I have a huge project.

I need to make a branch - this will be version 2 of the project, but I also need to keep the trunk and change it in parallel with the branch 1 as bug fix to the version 1.

I need to merge bug fixes from the trunk to the branch 1 while adding new features to the branch.

At the end I need to merge all changes back in the trunk and make new tag from it.

So I need bug fix for version 1, new branch for version 2 and of course merging bug fixes in the version 2.

I am using svn but the svn makes problems all the time. I cannot merge anything without conflicts.

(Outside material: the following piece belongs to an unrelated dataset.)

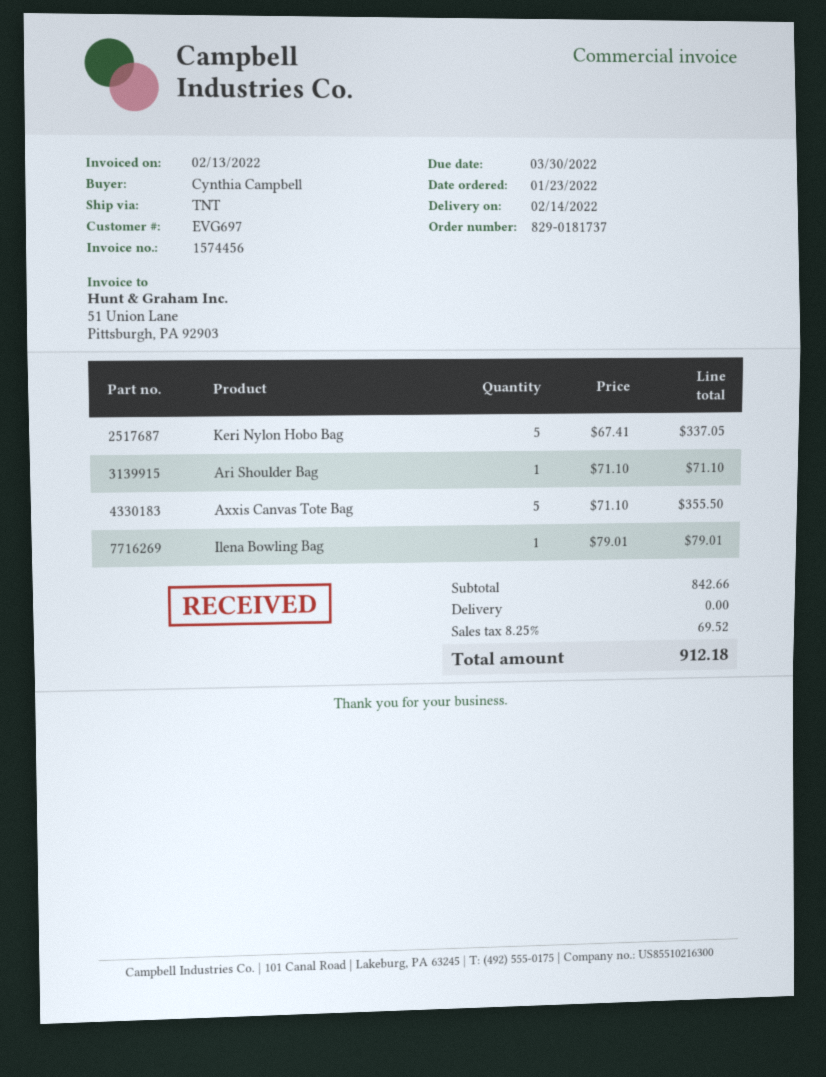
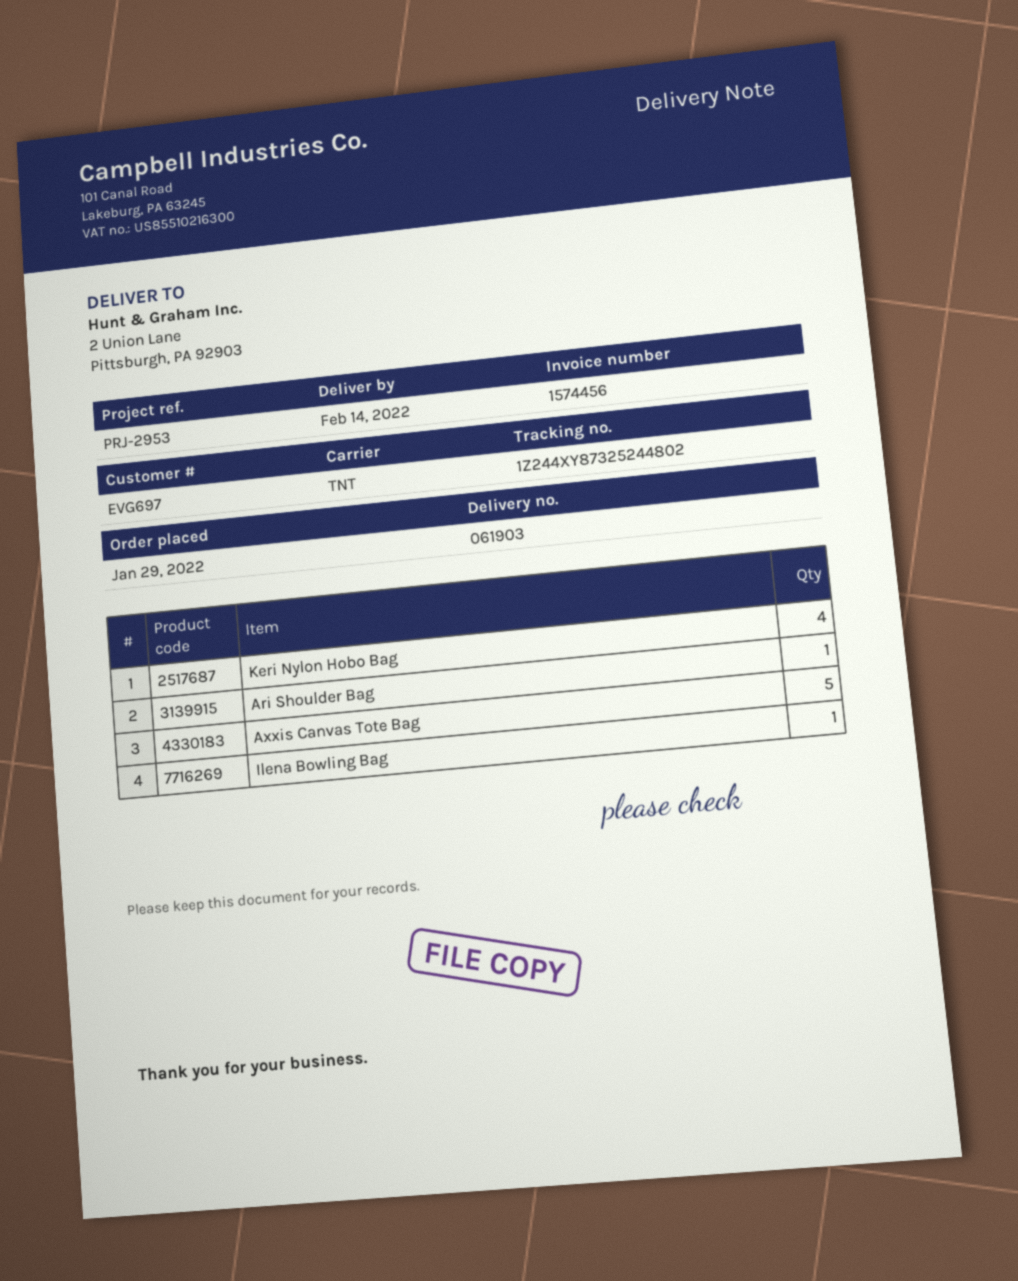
order date: 2022-01-23 -> 2022-01-29
Keri Nylon Hobo Bag: 5 -> 4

Can someone give me an advice what to do?

Regards

A: 

You should first have created a "tag" for your version 1, which is a released version of your product. Version 2 of the project will then be a continuation of the trunk, not a version 2 branch. The only reason you would need to create a branch is to make bug fixes to the (relesed) version 1. Everything you do for the new version would be done at the trunk, unless you have reasons not to.

Otávio Décio
I have tried this. But the problem remains. We have again a branch for bug fixes and a trunk for new features.Merging bug fixes for release 1 into version 2 - the trunk will result in a lot of conflicts.The svn cannot merge single file without conflicts. Solving the conflicts by hand can make a lot of problems and time waist.Merging with reintegrate does not help!I am wondering how other companies solves this - bug fixing, new version and merging this both?It seems that svn is not good for this king of work.
Darko Petreski
+1  A: 

Creating a branch for the purpose of providing bugfixes to older version is called a release branch. You should develop the bug fixes on trunk (because they need to go in all new versions right?). From there you merge them back to the versions that are still supported. That means that when version 1 is no longer supported, you stop merging bug fixes back to it. See the documentation for more info.

If a bugfix in trunk cannot be merged to the branch(es), the solution is to create a 'backport branch'. Here you either partially merge the fix from trunk, partially rewrite the same fix if the code is too different. It's also suggested to record the merges you would normally perform to fix the problem, so merge tracking helps you see wether or not the problem was fixed.

If you're fixing /branches/1.2.x, the naming convention the Subversion project uses is to create a backport branch called 1.2.x-r[REVNUM], where REVNUM indicates the revision you're backporting, or 1.2.x-issue[ISSUENUM], where ISSUENUM indicates the issue you're fixing.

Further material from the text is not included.